In any case, Washington long showed little concern for the Erdogan government’s perspective. But the administration miscalculated when it announced plans to create, train, and arm what the Pentagon called the Border Security Force to patrol Syria’s border with Turkey. Although Washington backtracked in response to Ankara’s invasion, its reassurances fell short. Turkish foreign minister Mevlut Cavusoglu warned that “We would need to restore trust before we can even discuss a serious issue.” Turkey’s President Erdogan bluntly warned the United States: “don’t get in between us and terrorist organizations, or we will not be responsible for the unwanted consequences.” He added: “Don’t force us to bury in the ground those who are with the terrorist.” Indeed, insisted Erdogan, “Until the last terrorist is neutralized, this operation will continue.”
An unnamed administration official told Washington Post columnist David Ignatius: “Threats to our forces are not something we can accept.” Another one anonymously told the Wall Street Journal: “We’ve been pretty clear that there will be consequences if they move toward Manbij.” But no one seriously imagines the United States going to war with Turkey.

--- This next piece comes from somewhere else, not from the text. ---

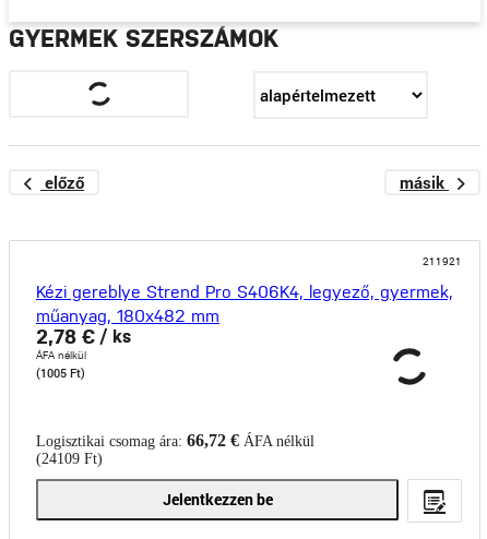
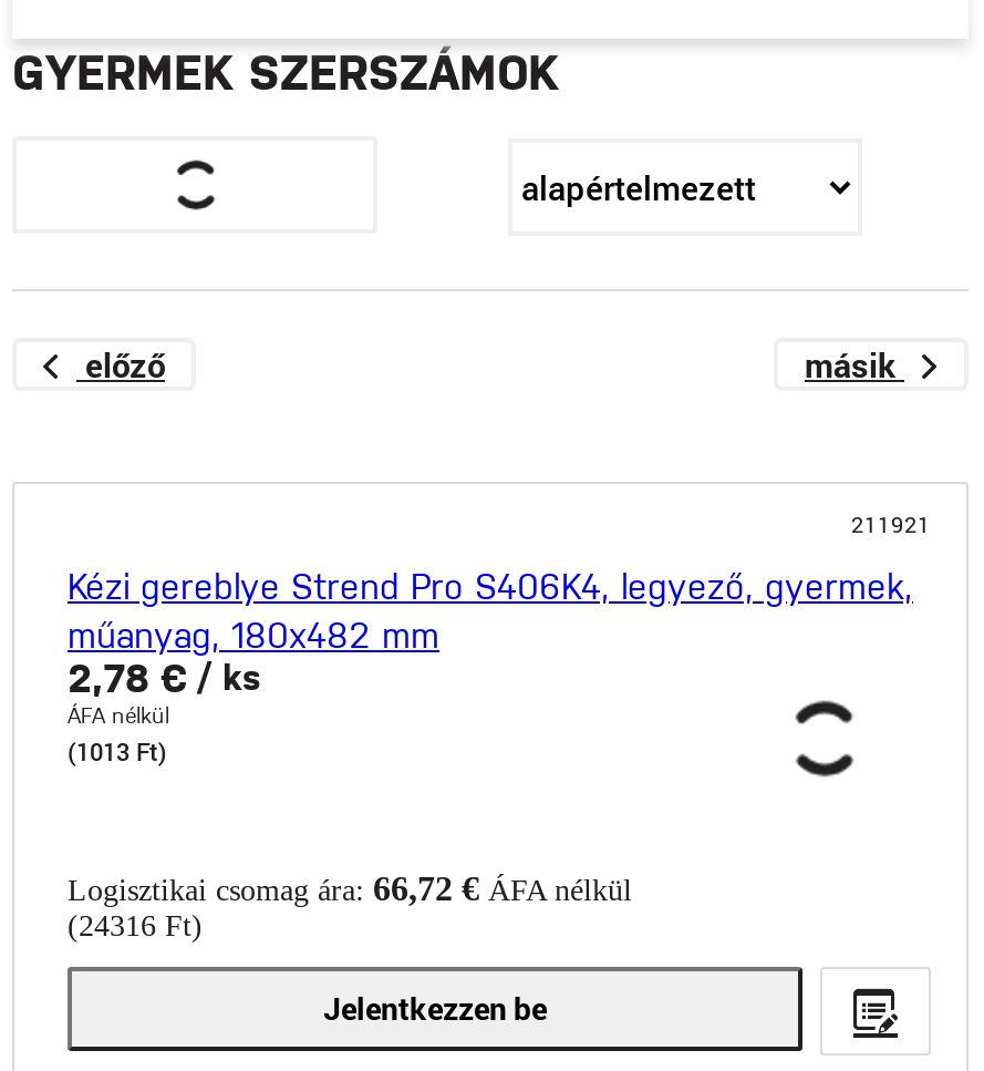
[36,364,85,381] (1005 Ft) -> [68,734,167,768] (1013 Ft)
[36,451,103,467] (24109 Ft) -> [68,909,203,943] (24316 Ft)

Various proposals have been offered to avoid a confrontation. The United States should broker talks between Kurds and the Turks as well as other insurgents. Washington should promise the Turks not to support independence or expansion for Syrian Kurds or cooperation with the PKK and promise Kurds that Ankara will not intervene militarily into Syria. This requires “quietly persuading” the Turks, wrote Stavridis. Alas, the United States is in no position to give such guarantees. Doing so would permanently entangle the United States in a conflict not its own.
In fact, Washington will abandon the Kurds. When Iraqi Kurdistan went ahead with an independence referendum against Washington’s advice last September, the Trump administration left the territory to its fate: blockade by Iraq, Turkey and Iran, and a military assault by Baghdad. Washington quickly disclaimed any attempt to halt the Turkish advance in Afrin. Nothing more should be expected if Ankara expands its operations to toward Manbij.
Washington has attempted to juggle inconsistent policies throughout the Syrian civil war. Attempting to stay after the Islamic State’s defeat would be even more foolish. Before taking office, President Trump declared, “What we should do is focus on ISIS. We should not be focusing on Syria.” He even warned: “You’re going to end up in World War III over Syria if we listen to Hillary Clinton.”
The best strategy to avoid that possibility is for America to disengage. “What we don’t want to do is leave a mess,” said Gen. Joseph L. Votel, head of U.S. Central Command. That is inevitable, however. The better objective is to avoid being part of the mess that others make. Washington should treat Syria as the human tragedy that it is, not the security priority that it is not. Bring American forces home.